R2DNet (Reverberation to Decay Net) uses machine learning to offer an approach to estimating room acoustic decay parameters and noise floor estimation from the reverberant speech of approximately 1 second. It is trained using energy decay curve loss for more roburst estimation in various acoustic environments.
This repository is organized into several sections, each dedicated to specific aspects of the acoustic analysis process:
- IR_selection.py: Selects impulse responses for testing and training datasets.
- VAD.py: Implements voice activity detection to identify speech segments.
- dataset.py: Manages loading of datasets for testing, validation, and room analysis.
- reverb_preprocess_validation.py & reverbspeech_preprocess.py: Generate reverberant speech segments for model input.
- model_FiNS.py: Defines the FiNS model architecture.
- model_alter.py: Implements an encoder-decoder architecture for the S2IR model.
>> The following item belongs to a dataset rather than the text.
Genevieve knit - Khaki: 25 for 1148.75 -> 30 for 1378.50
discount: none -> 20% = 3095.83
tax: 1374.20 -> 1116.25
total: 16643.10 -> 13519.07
- model_flex.py: Offers a flexible CNN architecture for various dataset complexities.
- s2ir.py: Contains the architecture for the Speech-to-Impulse Response (S2IR) model.
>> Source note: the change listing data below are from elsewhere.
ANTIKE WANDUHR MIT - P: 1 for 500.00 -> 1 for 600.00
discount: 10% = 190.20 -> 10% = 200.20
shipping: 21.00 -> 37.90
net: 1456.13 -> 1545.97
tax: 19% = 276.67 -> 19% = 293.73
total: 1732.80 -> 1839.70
- training.py: Facilitates model training with comprehensive configuration options.
- test.py: Executes model testing against predefined datasets.
- process_utils.py: Provides essential functions and loss calculations for model evaluation.
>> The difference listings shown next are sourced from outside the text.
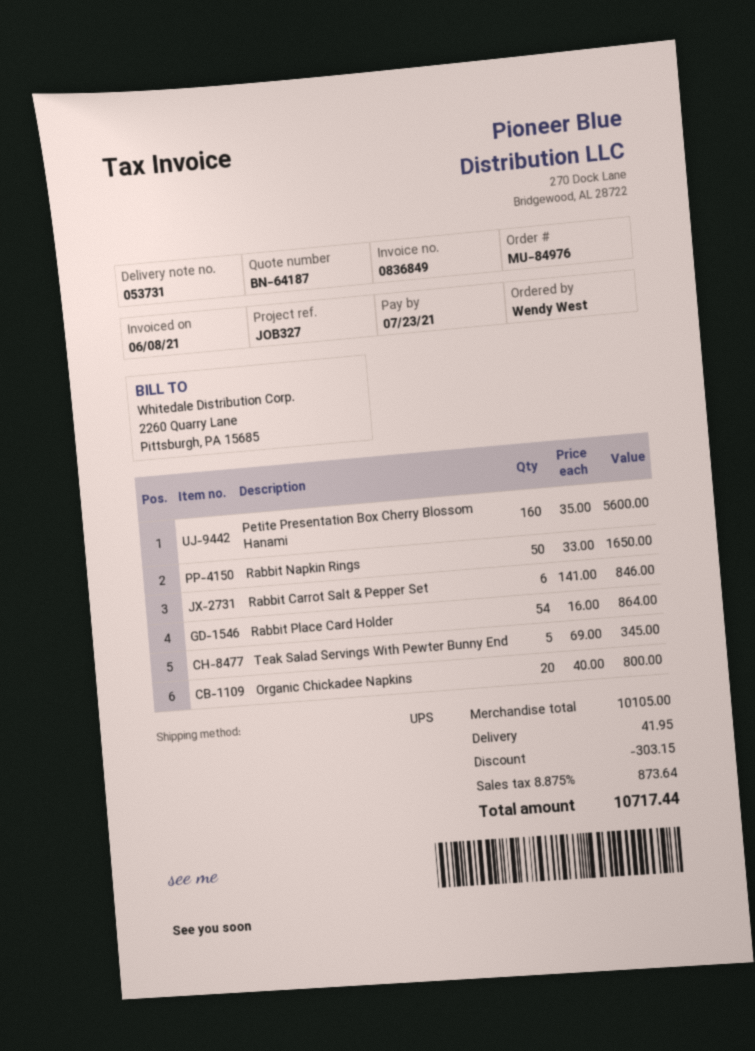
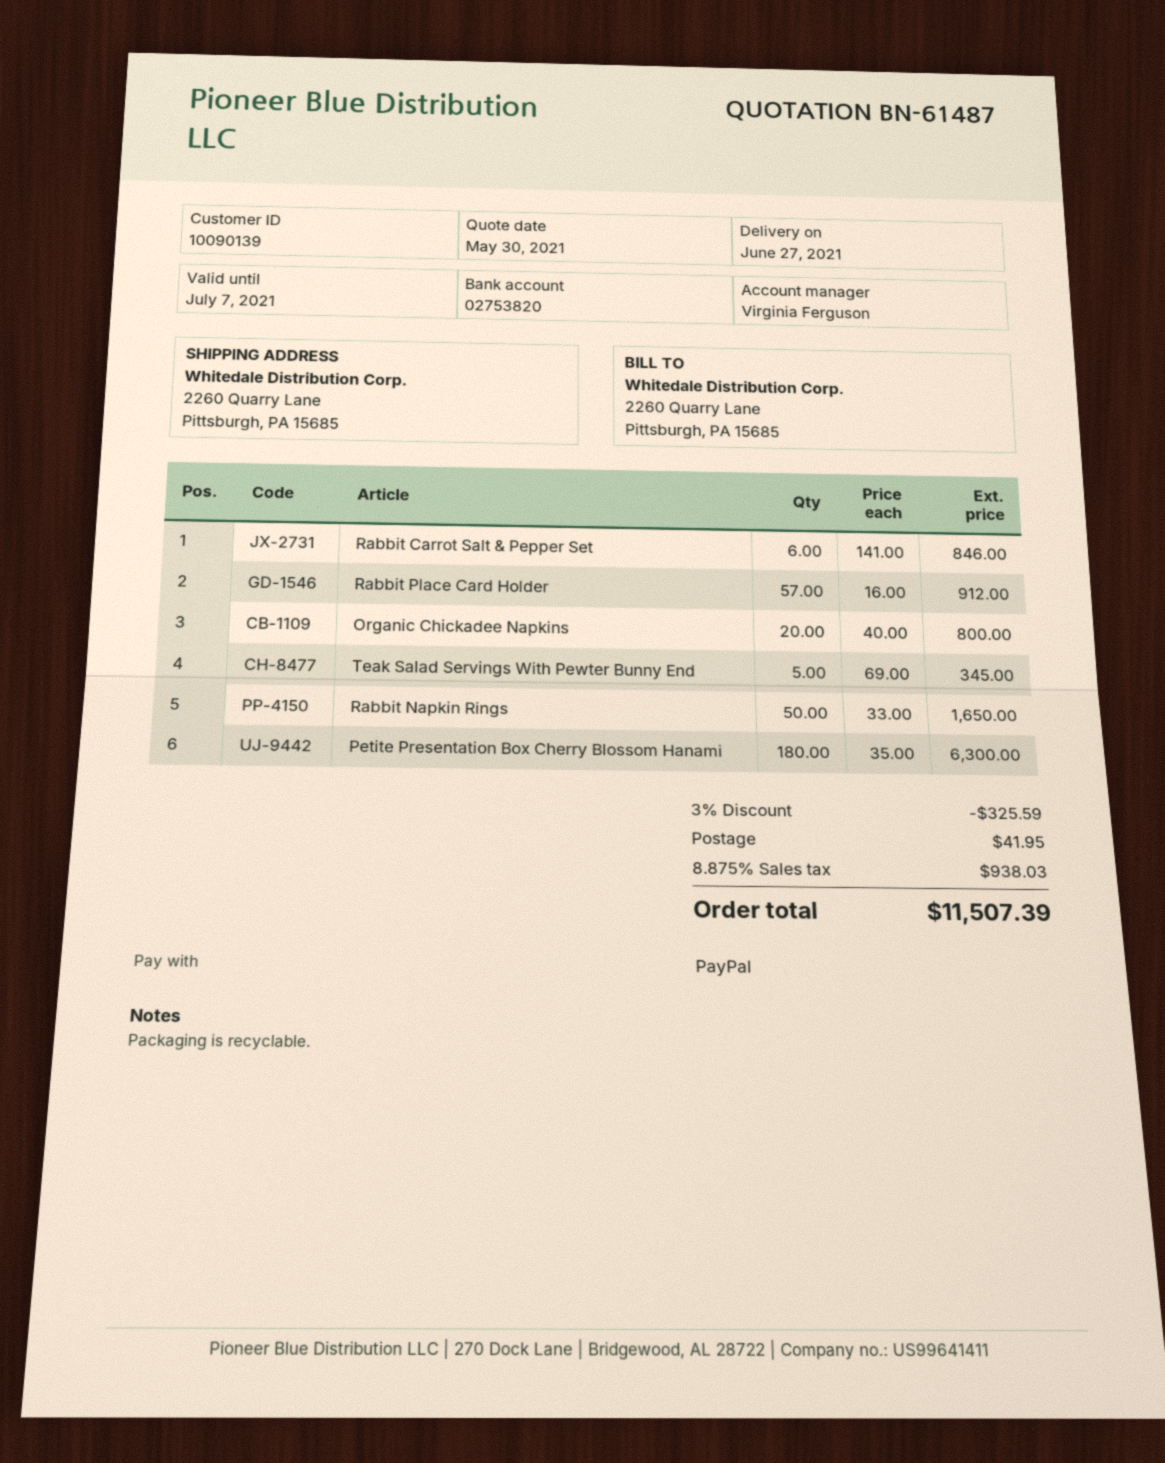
quote number: BN-64187 -> BN-61487
Petite Presentation Box Cherry Blossom Hanami: 160 x 35.00 = 5600.00 -> 180 x 35.00 = 6300.00
Rabbit Place Card Holder: 54 x 16.00 = 864.00 -> 57 x 16.00 = 912.00
discount: 303.15 -> 325.59
tax: 8.875% = 873.64 -> 8.875% = 938.03
total: 10717.44 -> 11507.39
- Analysis_plot_aggregate_analysis.py & Analysis_aggregate.py: Perform detailed error and performance analysis.
- hyperparameter_tuning.py: Optimizes model hyperparameters using Optuna.
- organise_test_data.py & organize_test_data_position.py: Prepare test data, including positional information.
- speech_processing_individual_loc.m: Consolidates reverberant speech data, labels, and other relevant information into single MATLAB files for each room/location, streamlining the dataset preparation process.
To work with the R2DNet framework, ensure you have Python 3.6+ and the following packages installed:
pip install numpy torch librosa optuna matplotlib seaborn
Each script can be executed individually to perform its designated function. For example, to generate reverberant speech data for validation:
python reverb_preprocess_validation.py